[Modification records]
+-------+

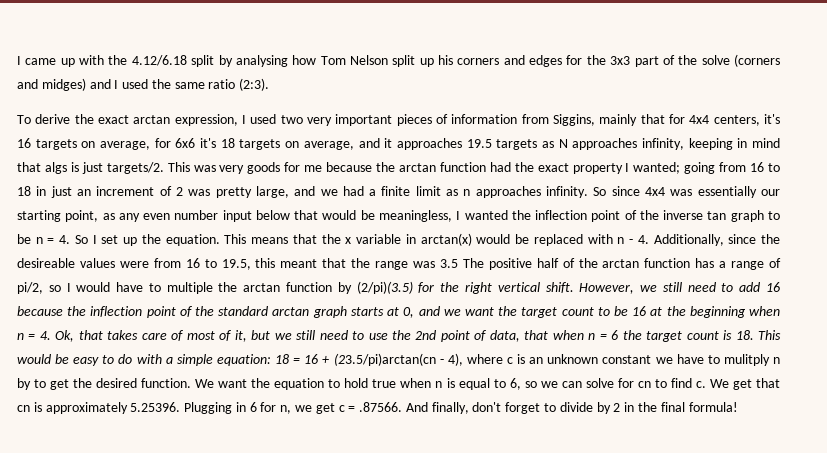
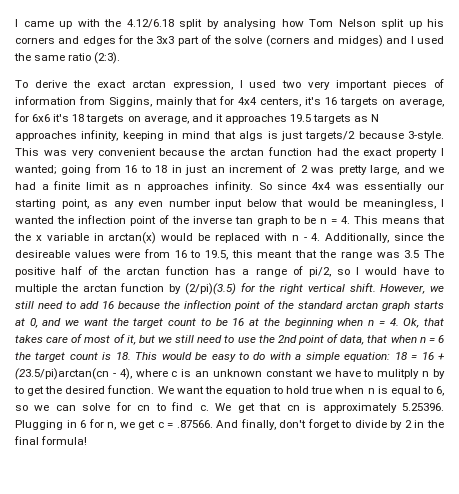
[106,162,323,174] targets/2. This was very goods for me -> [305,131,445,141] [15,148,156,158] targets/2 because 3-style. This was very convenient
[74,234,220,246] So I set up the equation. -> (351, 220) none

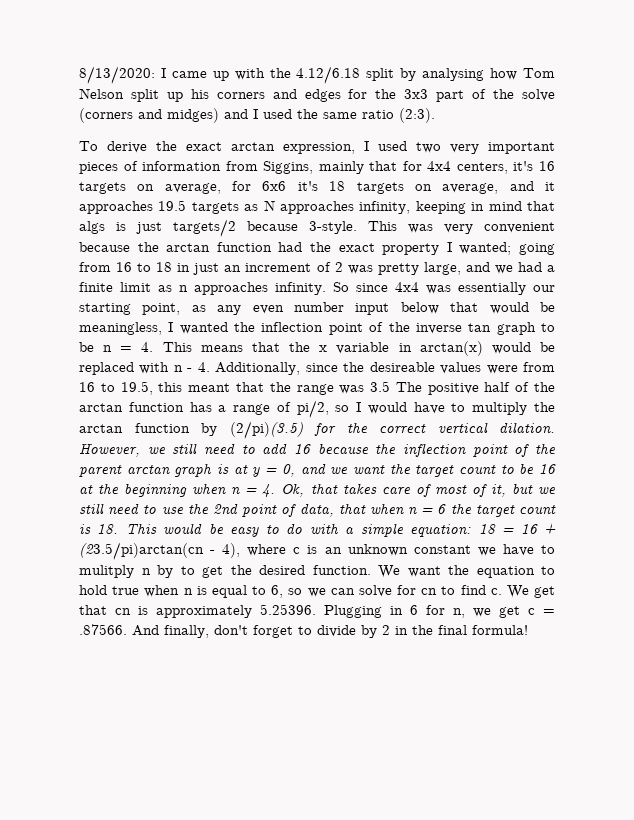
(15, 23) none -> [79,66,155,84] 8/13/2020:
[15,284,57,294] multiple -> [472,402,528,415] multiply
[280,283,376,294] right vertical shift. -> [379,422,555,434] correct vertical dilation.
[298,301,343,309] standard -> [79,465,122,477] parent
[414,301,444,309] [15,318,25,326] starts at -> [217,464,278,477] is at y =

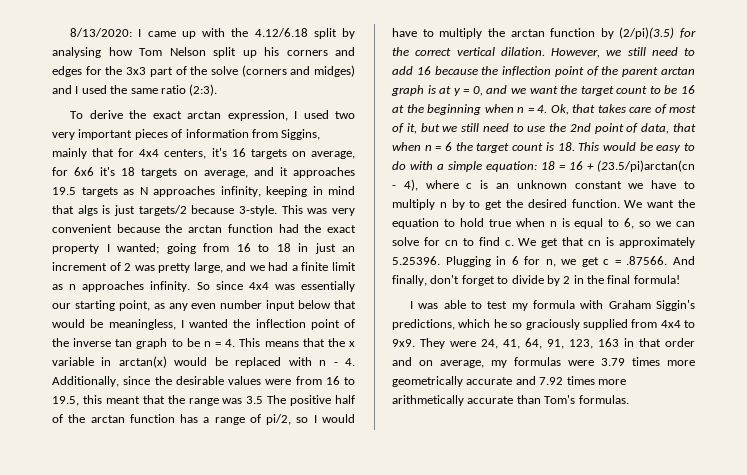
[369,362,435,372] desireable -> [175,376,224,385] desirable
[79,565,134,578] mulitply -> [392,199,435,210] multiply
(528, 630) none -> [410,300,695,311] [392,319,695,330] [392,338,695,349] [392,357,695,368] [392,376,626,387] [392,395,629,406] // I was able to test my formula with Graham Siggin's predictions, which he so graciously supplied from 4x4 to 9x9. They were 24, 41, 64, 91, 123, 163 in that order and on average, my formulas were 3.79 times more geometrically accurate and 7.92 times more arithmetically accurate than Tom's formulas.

+-------+

## TASK INSTRUCTIONS
Your task is to write out the lines from the one with "[79,565,134,578] mulitply ->" through the end of the records, exactly and with nothing added.

## OUTPUT
[79,565,134,578] mulitply -> [392,199,435,210] multiply
(528, 630) none -> [410,300,695,311] [392,319,695,330] [392,338,695,349] [392,357,695,368] [392,376,626,387] [392,395,629,406] // I was able to test my formula with Graham Siggin's predictions, which he so graciously supplied from 4x4 to 9x9. They were 24, 41, 64, 91, 123, 163 in that order and on average, my formulas were 3.79 times more geometrically accurate and 7.92 times more arithmetically accurate than Tom's formulas.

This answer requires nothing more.